##### Source records #####

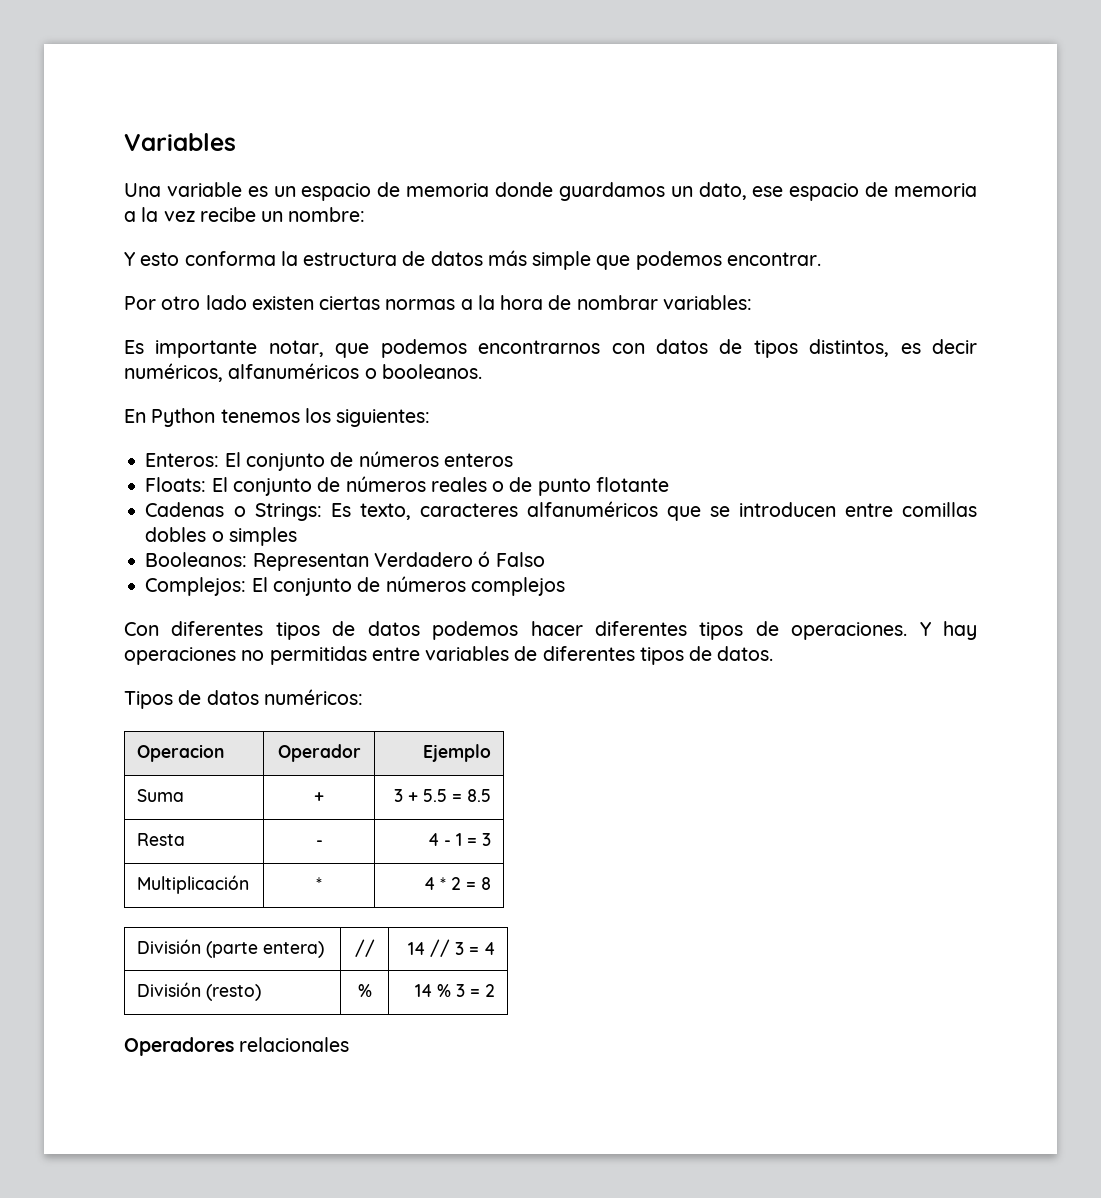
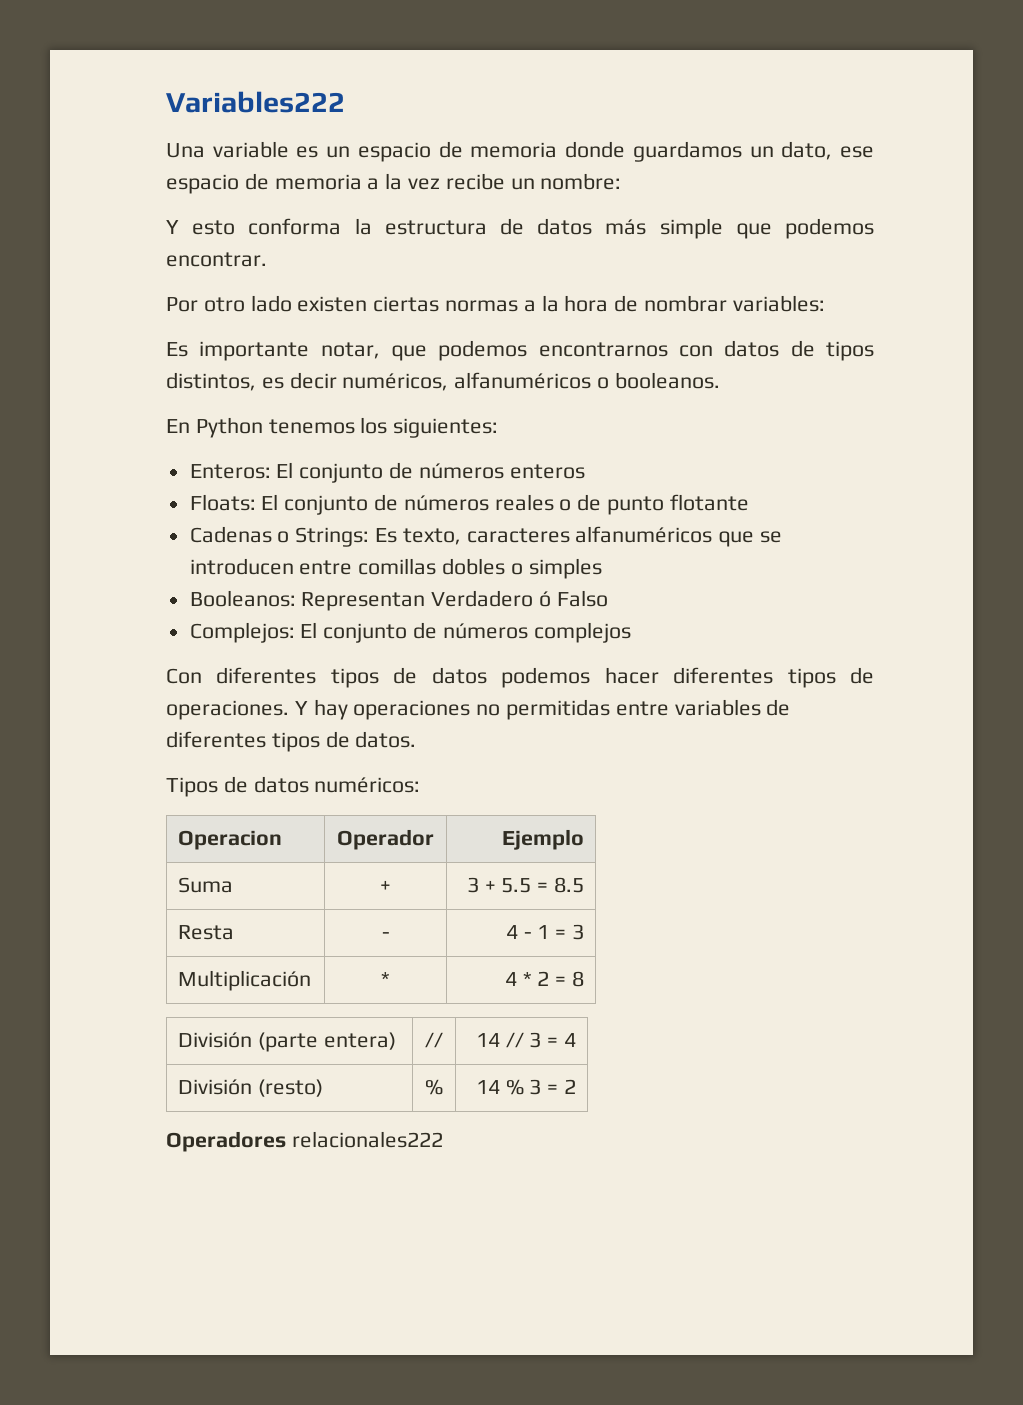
[124,133,236,151] Variables -> [166,91,345,113] Variables222
[239,1037,350,1052] relacionales -> [291,1131,443,1148] relacionales222

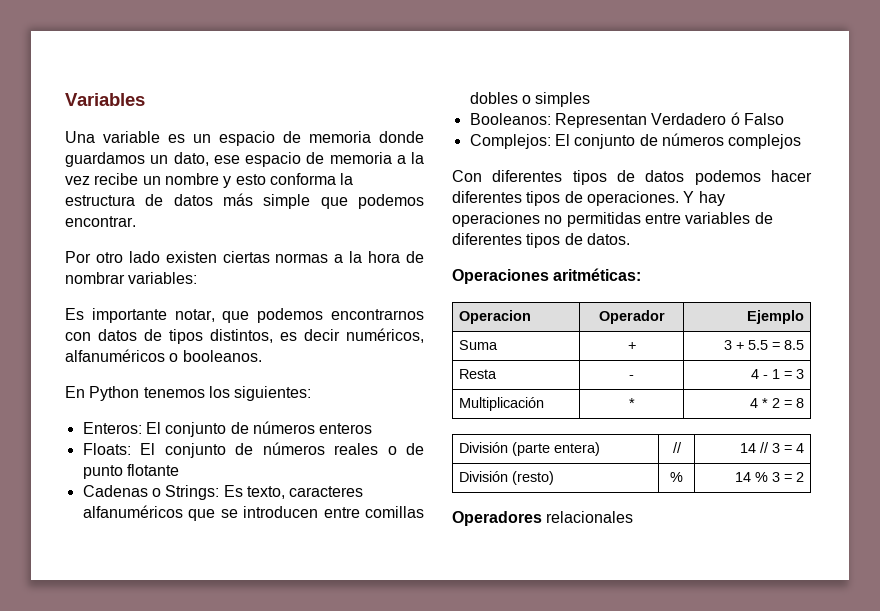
[166,91,345,113] Variables222 -> [65,93,145,106] Variables
[540,173,622,190] [166,220,179,234] nombre: // Y -> [164,173,232,188] nombre y
[166,776,421,797] Tipos de datos numéricos: -> [452,268,642,284] Operaciones aritméticas:
[291,1131,443,1148] relacionales222 -> [546,511,634,523] relacionales

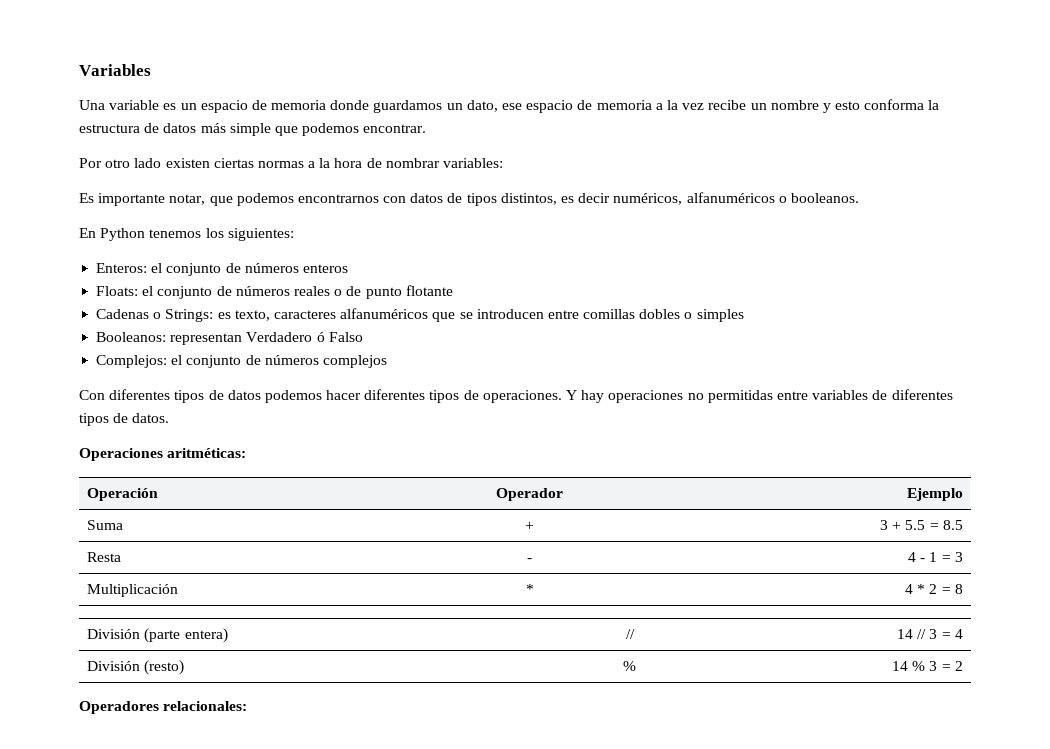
[145,422,161,434] El -> [151,263,163,273] el
[140,443,156,455] El -> [142,286,154,296] el
[223,485,243,497] Es -> [217,312,231,319] es
[554,113,647,128] Representan -> [170,333,243,345] representan
[554,134,570,146] El -> [171,355,183,365] el
[458,310,531,324] Operacion -> [87,488,159,501] Operación
[546,511,634,523] relacionales -> [163,701,248,711] relacionales:

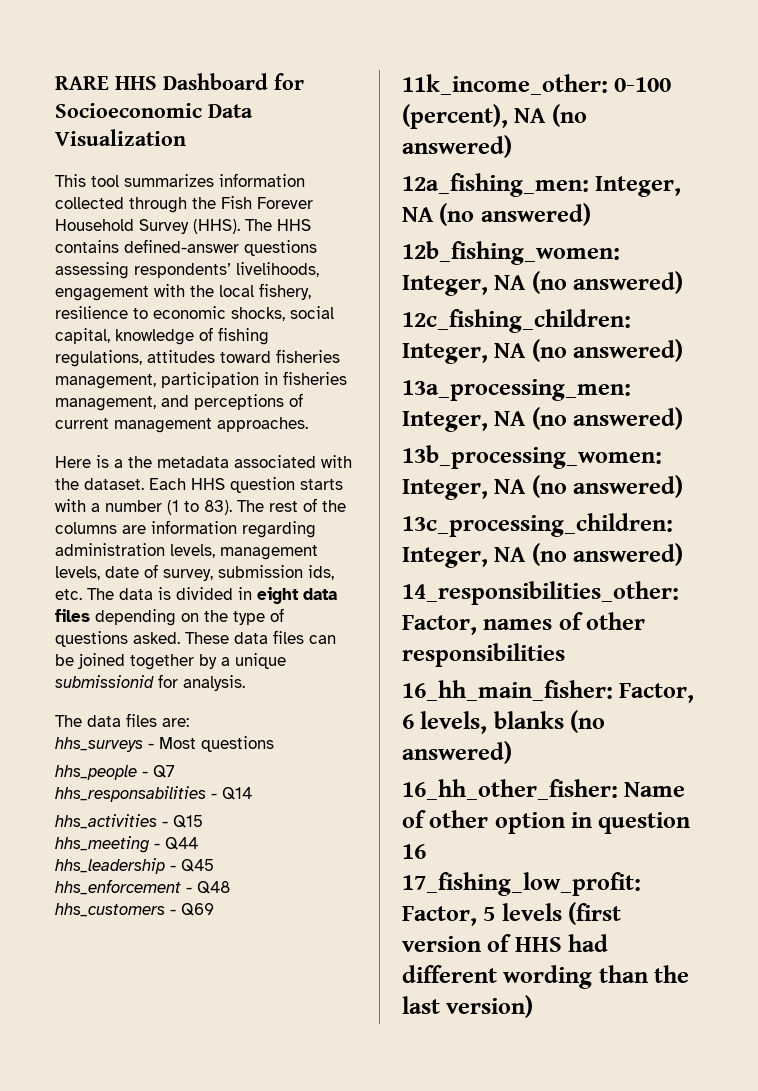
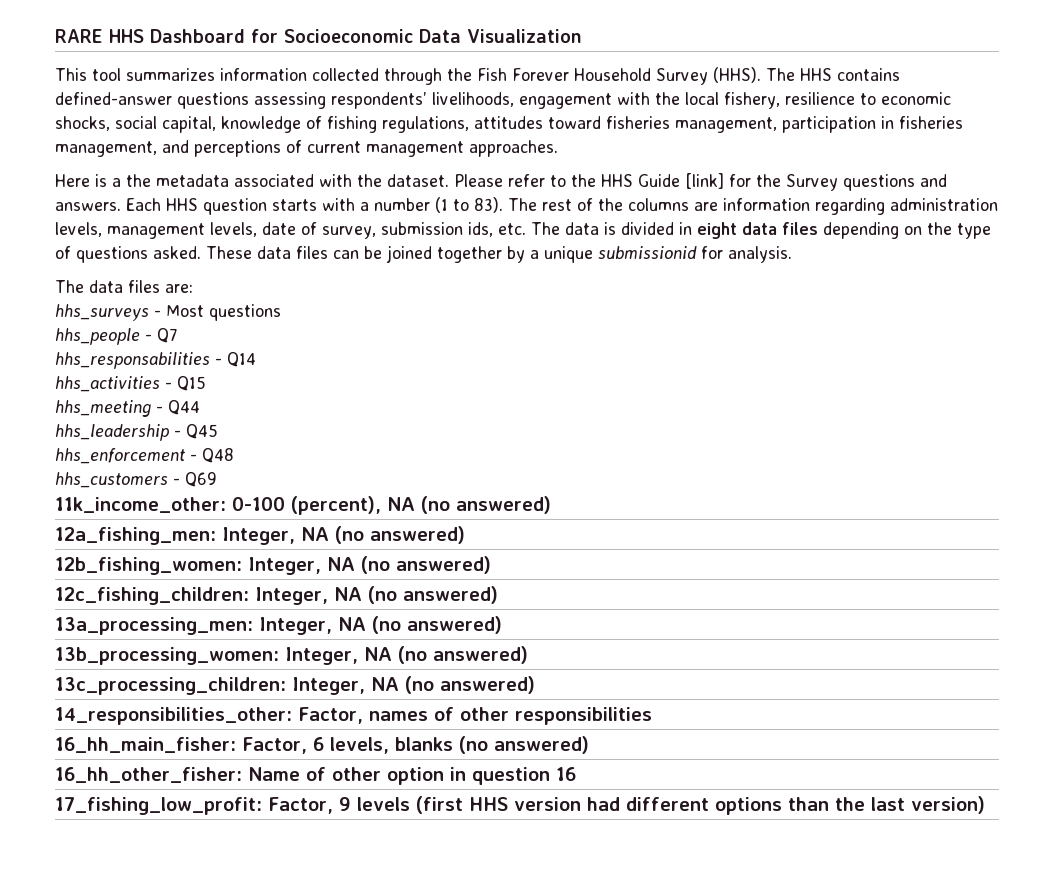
(144, 484) none -> [454,173,947,191] [55,202,121,211] Please refer to the HHS Guide [link] for the Survey questions and answers.
[483,907,496,921] 5 -> [338,797,351,811] 9
[402,934,562,952] version of HHS -> [468,797,581,811] HHS version
[503,965,593,989] wording -> [714,797,782,815] options

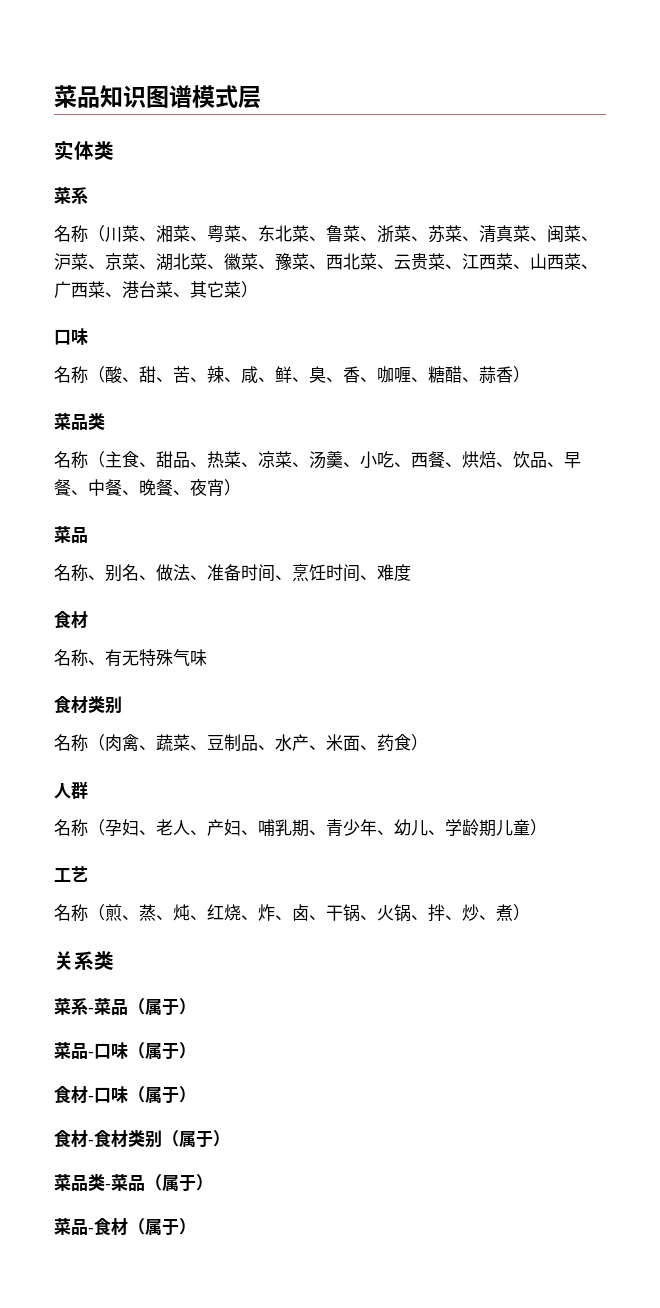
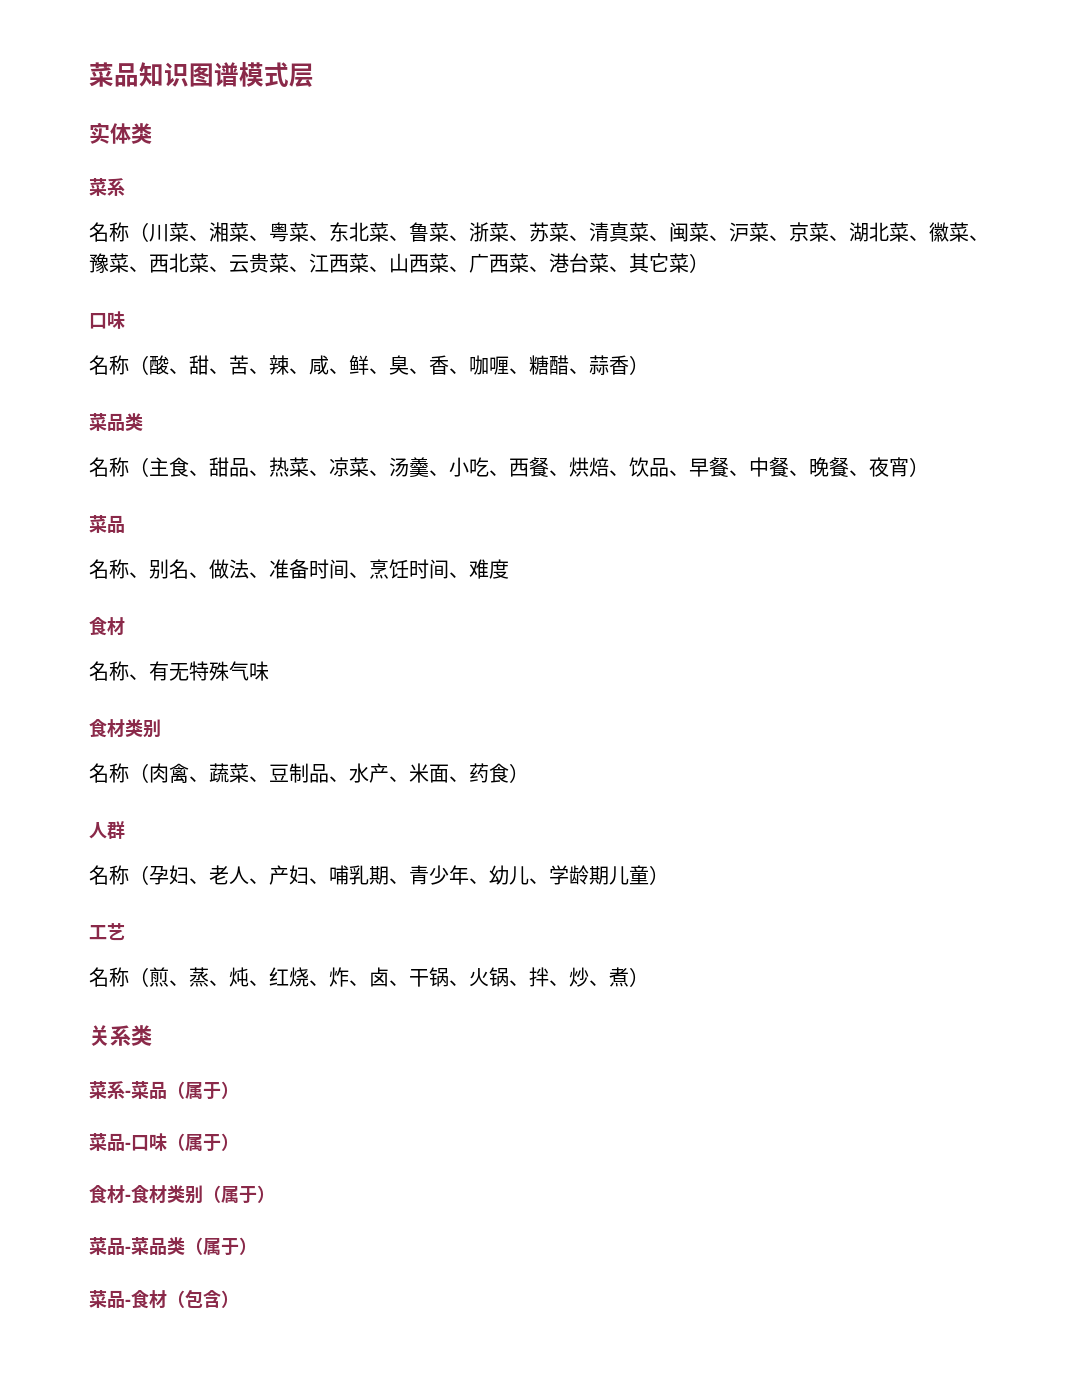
[54,1086,196,1104] // 食材-口味（属于） -> (239, 1142) none
[88,1174,145,1191] 类-菜品 -> [125,1237,185,1255] -菜品类
[145,1219,179,1235] 属于 -> [185,1289,221,1308] 包含

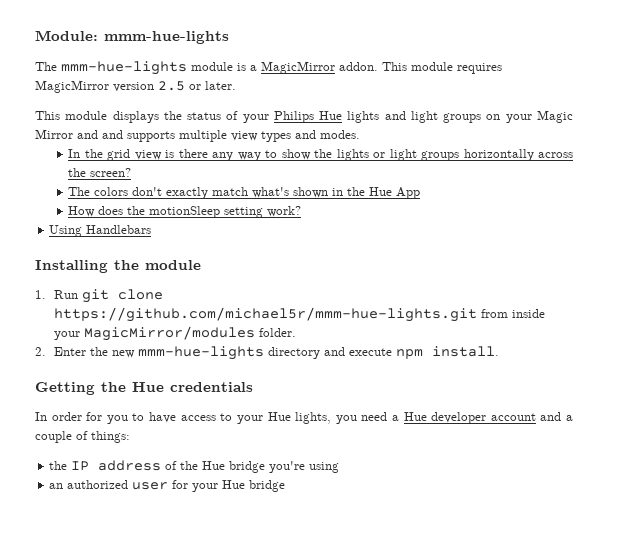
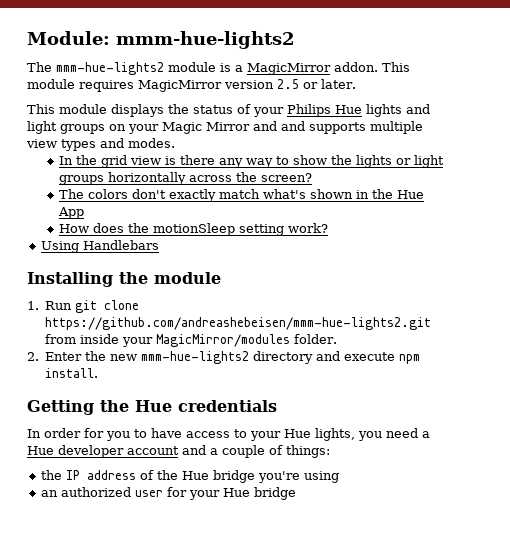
[104,31,229,44] [35,61,187,75] mmm-hue-lights // The mmm-hue-lights -> [116,31,295,49] [27,62,164,75] mmm-hue-lights2 // The mmm-hue-lights2
[54,307,478,322] https://github.com/michael5r/mmm-hue-lights.git -> [45,317,432,330] https://github.com/andreashebeisen/mmm-hue-lights2.git
[138,346,265,360] mmm-hue-lights -> [141,351,250,364] mmm-hue-lights2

#####

Exercise for the records above: copy only the lines from the one with "(144, 484) none" to the one with "[88,1174,145,1191] 类-菜品 ->", both ends kept, and drop the pictures.

(144, 484) none -> [454,173,947,191] [55,202,121,211] Please refer to the HHS Guide [link] for the Survey questions and answers.
[483,907,496,921] 5 -> [338,797,351,811] 9
[402,934,562,952] version of HHS -> [468,797,581,811] HHS version
[503,965,593,989] wording -> [714,797,782,815] options

[54,1086,196,1104] // 食材-口味（属于） -> (239, 1142) none
[88,1174,145,1191] 类-菜品 -> [125,1237,185,1255] -菜品类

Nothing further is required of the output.